(Data under study Opens)

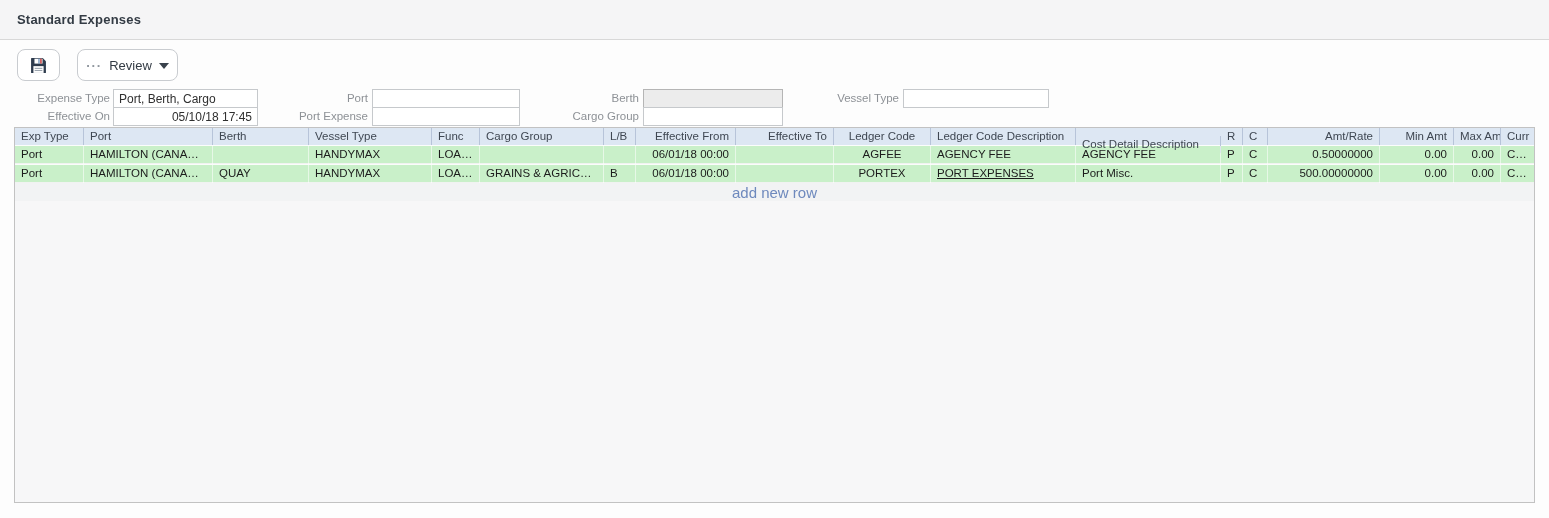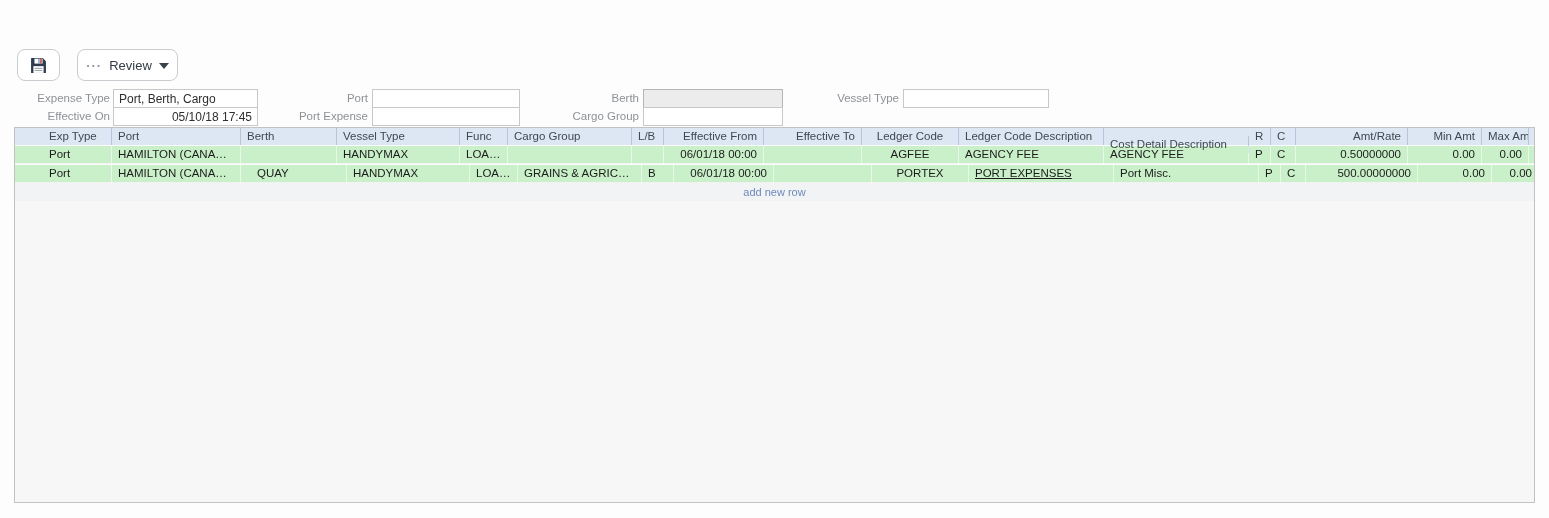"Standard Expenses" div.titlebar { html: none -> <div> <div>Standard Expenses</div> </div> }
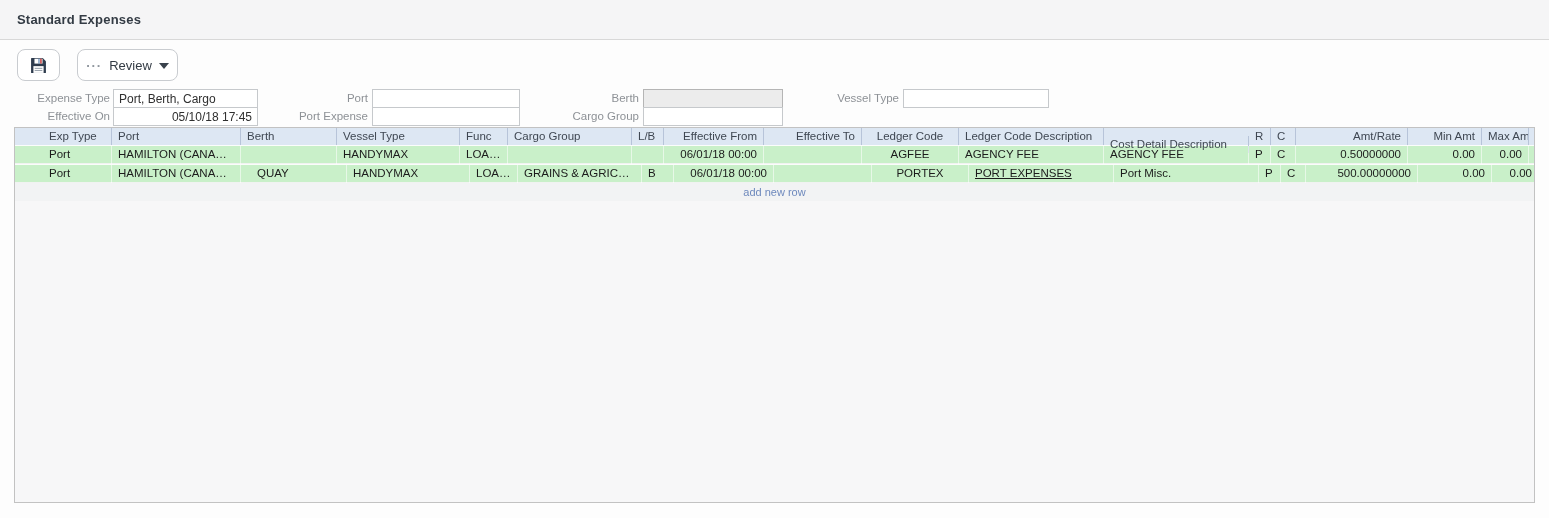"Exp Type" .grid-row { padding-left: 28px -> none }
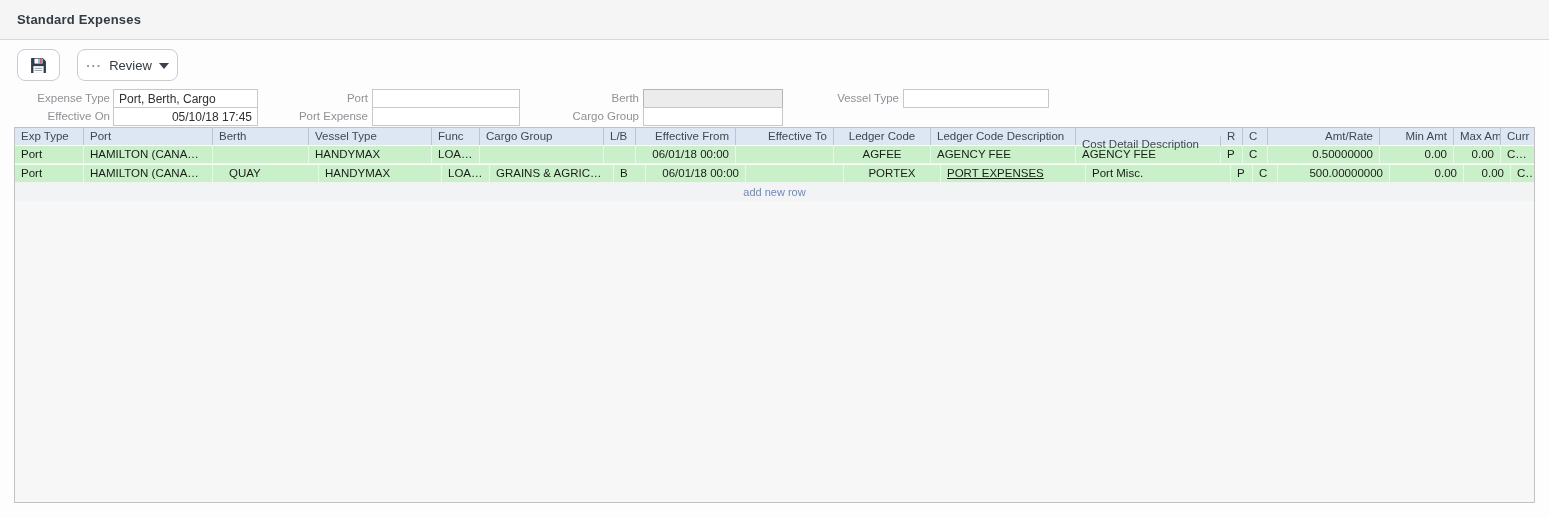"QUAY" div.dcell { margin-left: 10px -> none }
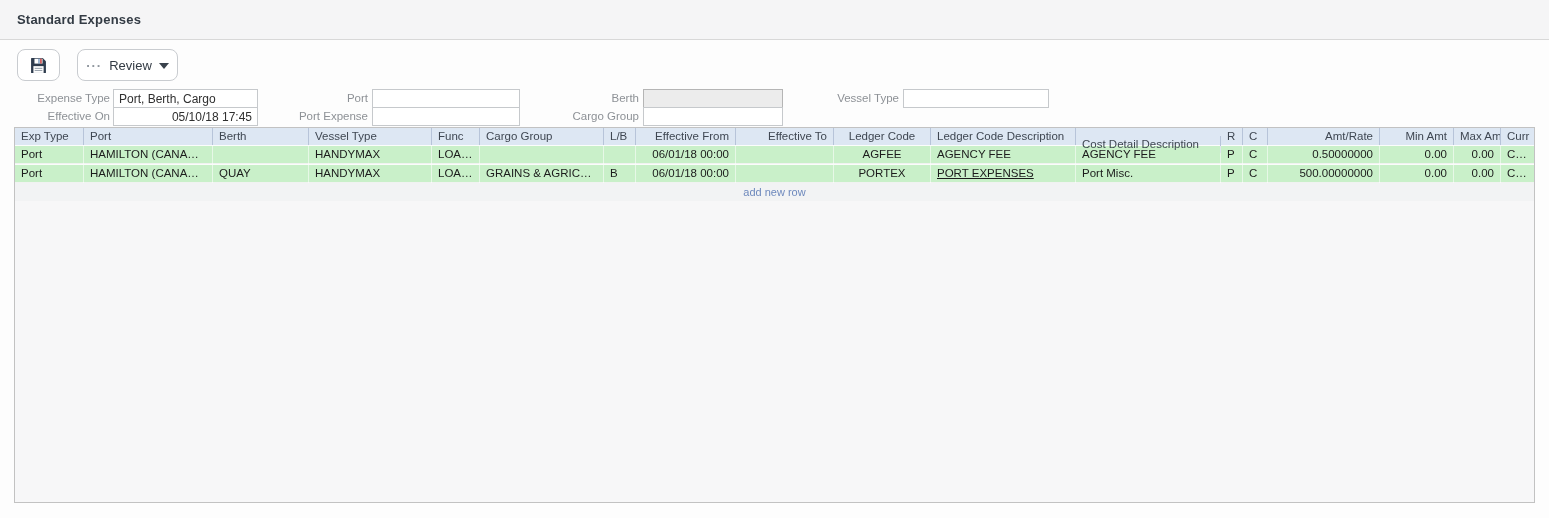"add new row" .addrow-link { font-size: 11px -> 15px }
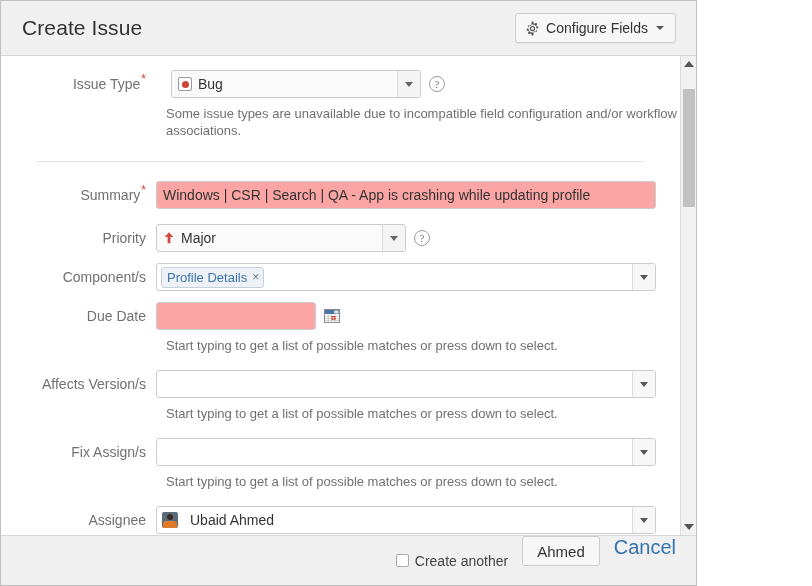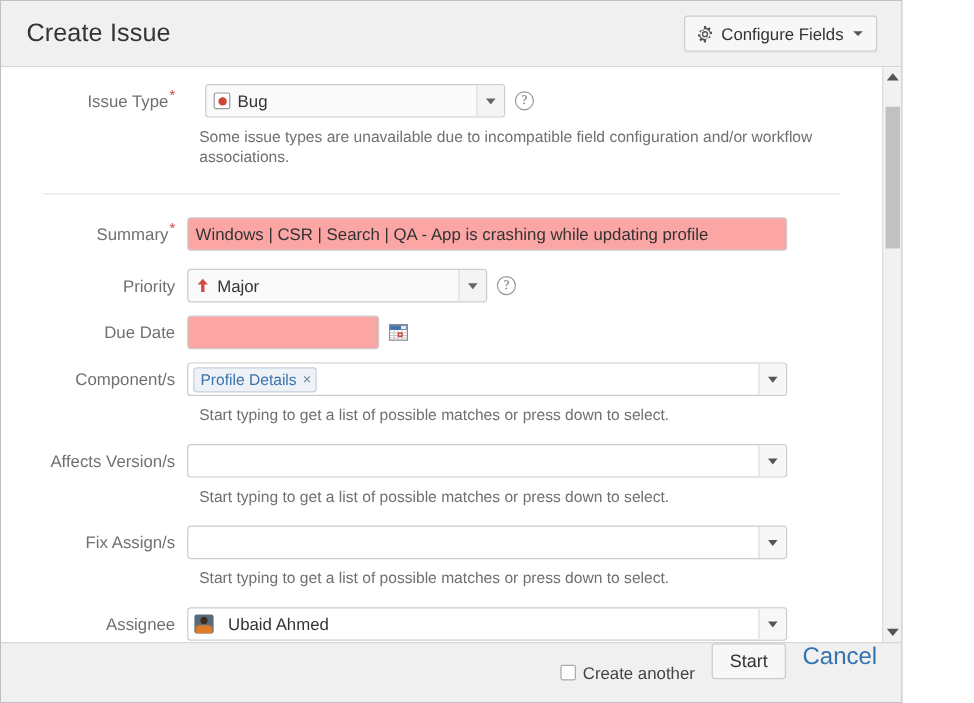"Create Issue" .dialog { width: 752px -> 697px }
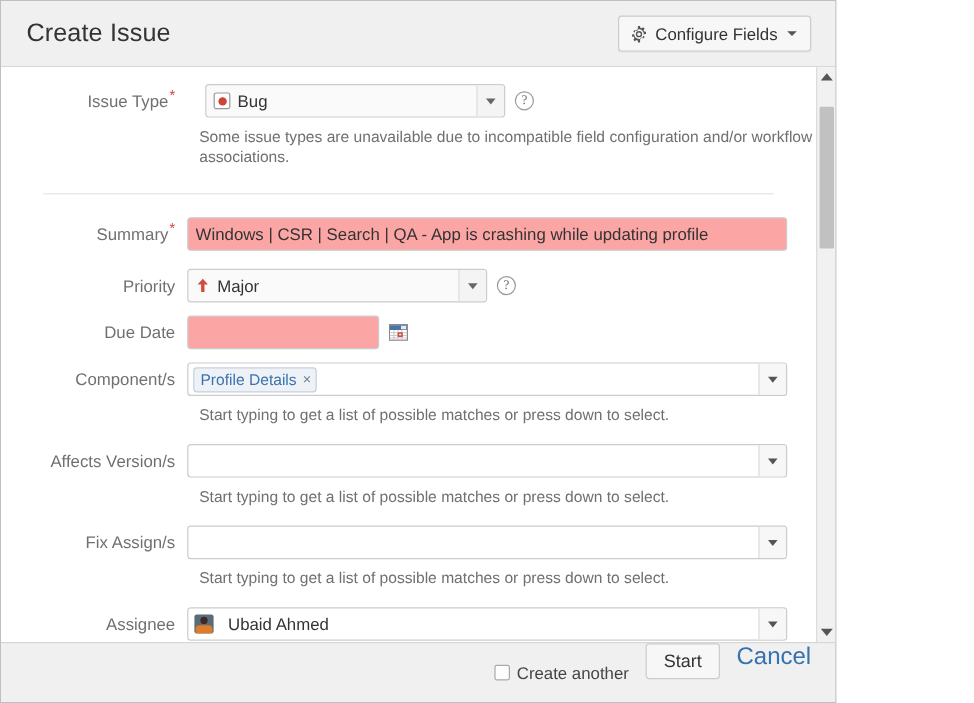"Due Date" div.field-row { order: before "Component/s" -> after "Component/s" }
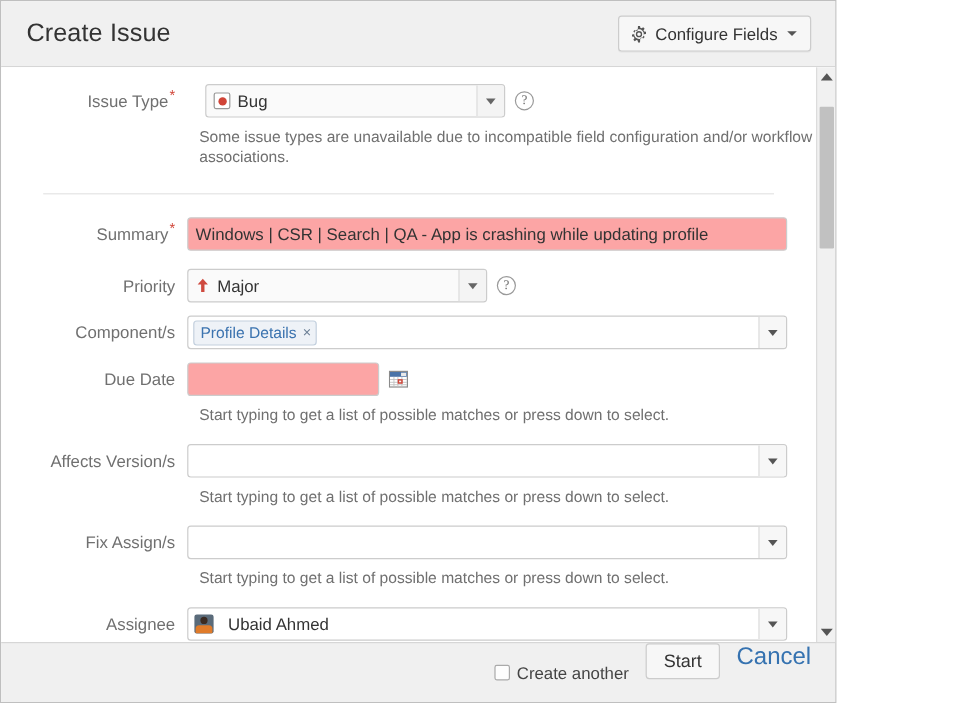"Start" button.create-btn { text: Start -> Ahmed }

(Data under study Closes)

=== Work to be completed ===
Please set down exactly the lines from the one holding "font-size: 11px ->" through the last line of the entries, both ends included, and skip pictures.

=== Final answer ===
"add new row" .addrow-link { font-size: 11px -> 15px }
"Create Issue" .dialog { width: 752px -> 697px }
"Due Date" div.field-row { order: before "Component/s" -> after "Component/s" }
"Start" button.create-btn { text: Start -> Ahmed }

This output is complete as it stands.